▶ [Information given]:

▽

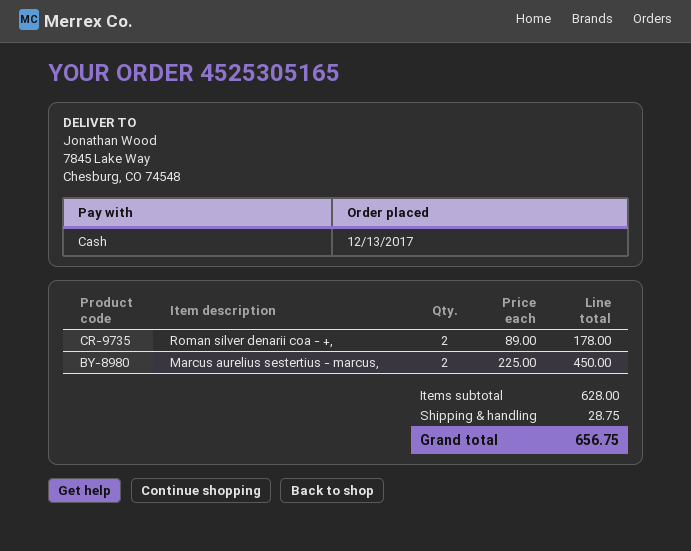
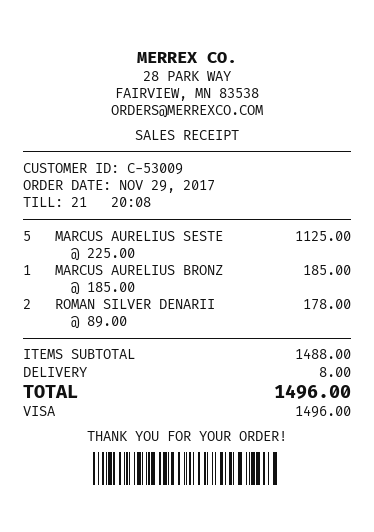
order date: 2017-12-13 -> 2017-11-29
payment method: cash -> Visa
Marcus aurelius sestertius - marcus,: 2 x 225.00 = 450.00 -> 5 x 225.00 = 1125.00
MARCUS AURELIUS BRONZ: none -> 1 x 185.00 = 185.00
subtotal: 628.00 -> 1488.00
shipping: 28.75 -> 8.00
total: 656.75 -> 1496.00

△

▶ [Task brief]: Would you restate the records above word for word and exclude the pictures?

▶ [Finished task]:
order date: 2017-12-13 -> 2017-11-29
payment method: cash -> Visa
Marcus aurelius sestertius - marcus,: 2 x 225.00 = 450.00 -> 5 x 225.00 = 1125.00
MARCUS AURELIUS BRONZ: none -> 1 x 185.00 = 185.00
subtotal: 628.00 -> 1488.00
shipping: 28.75 -> 8.00
total: 656.75 -> 1496.00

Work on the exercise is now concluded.